### TASK BRIEF
In the entries below, find the lines that contain the word "order" and copy them.
○ ○ ○
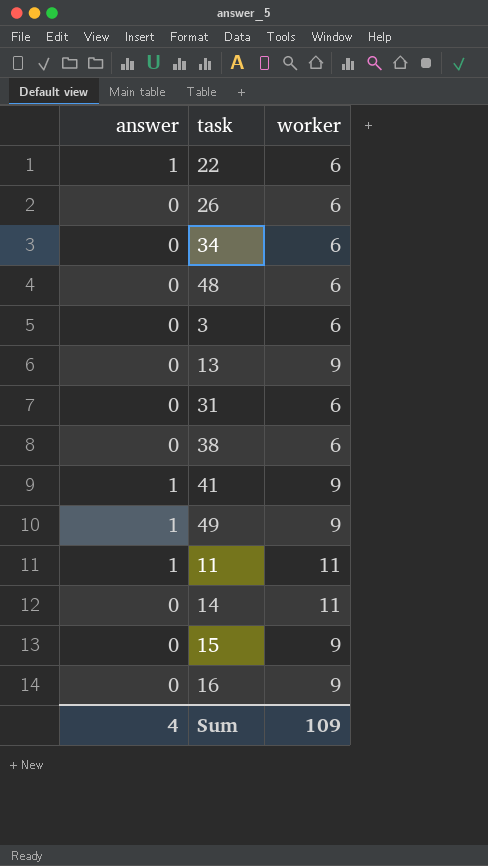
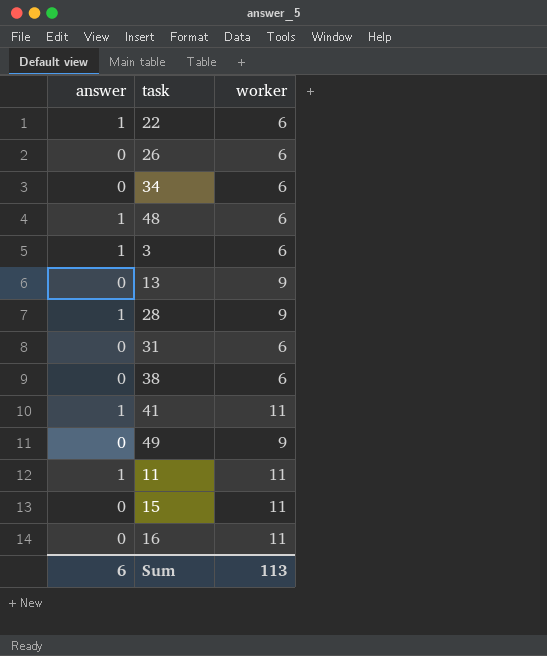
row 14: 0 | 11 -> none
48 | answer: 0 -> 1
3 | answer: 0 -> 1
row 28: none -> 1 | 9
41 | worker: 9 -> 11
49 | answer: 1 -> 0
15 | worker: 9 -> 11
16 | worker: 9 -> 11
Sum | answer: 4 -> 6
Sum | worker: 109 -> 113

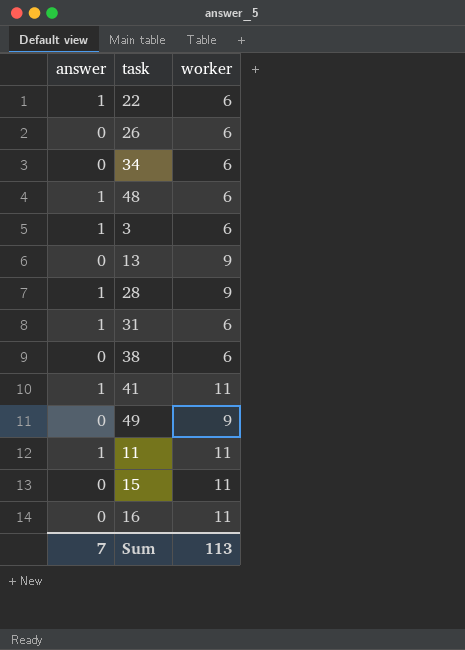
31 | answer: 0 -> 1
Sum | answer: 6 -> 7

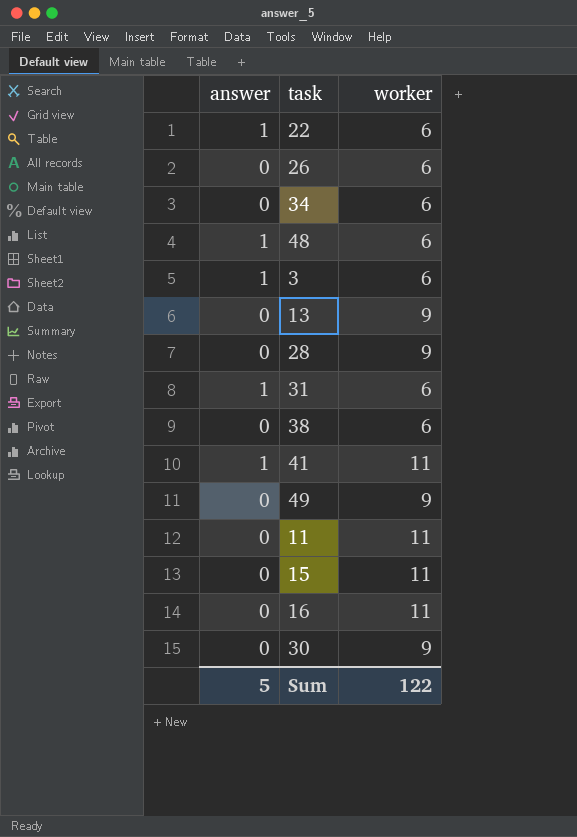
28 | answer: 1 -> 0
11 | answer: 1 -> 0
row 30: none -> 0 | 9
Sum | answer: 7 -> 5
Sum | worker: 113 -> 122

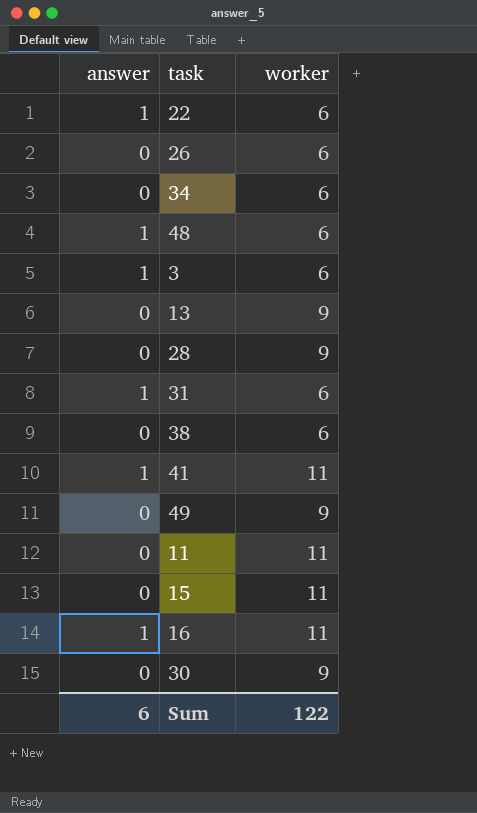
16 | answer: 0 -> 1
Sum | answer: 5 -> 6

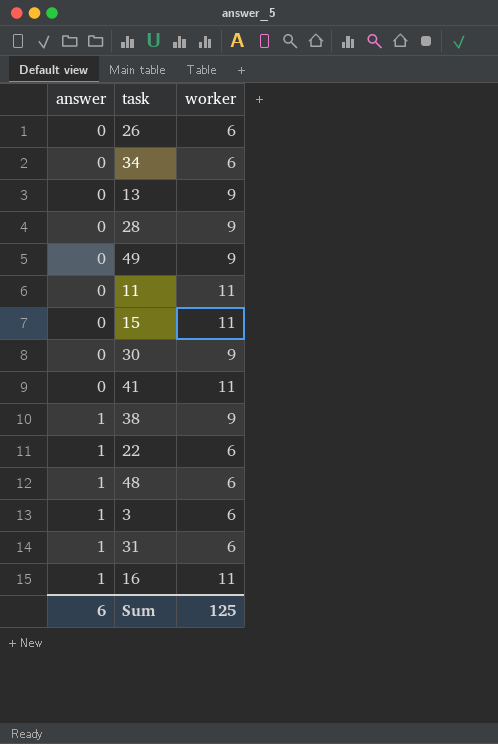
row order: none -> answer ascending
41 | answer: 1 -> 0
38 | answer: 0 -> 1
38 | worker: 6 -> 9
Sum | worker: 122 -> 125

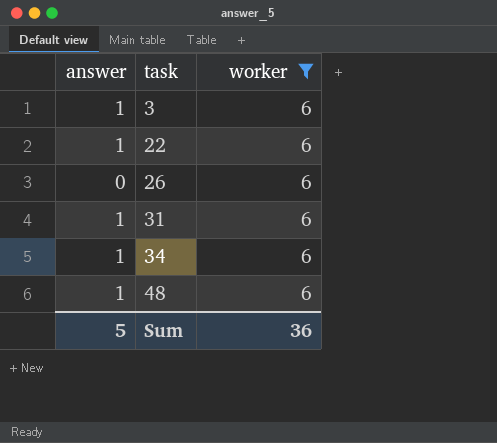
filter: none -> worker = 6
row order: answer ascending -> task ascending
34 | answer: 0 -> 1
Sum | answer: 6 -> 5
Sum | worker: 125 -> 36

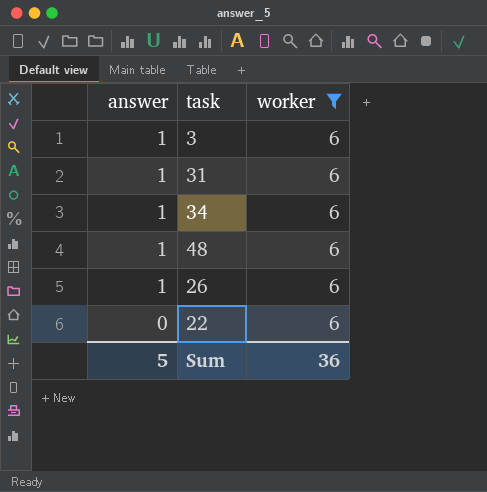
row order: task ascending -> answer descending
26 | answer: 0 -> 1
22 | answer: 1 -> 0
○ ○ ○
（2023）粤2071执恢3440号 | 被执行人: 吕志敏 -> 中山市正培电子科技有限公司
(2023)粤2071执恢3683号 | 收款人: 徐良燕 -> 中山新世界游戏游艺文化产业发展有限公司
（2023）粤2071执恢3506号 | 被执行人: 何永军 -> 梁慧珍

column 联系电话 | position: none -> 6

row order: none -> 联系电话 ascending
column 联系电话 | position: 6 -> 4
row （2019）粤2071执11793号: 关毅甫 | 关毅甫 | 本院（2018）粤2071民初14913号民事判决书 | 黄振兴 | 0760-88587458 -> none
○ ○ ○
### EXERCISE RESULT
row order: none -> answer ascending
row order: answer ascending -> task ascending
row order: task ascending -> answer descending
row order: none -> 联系电话 ascending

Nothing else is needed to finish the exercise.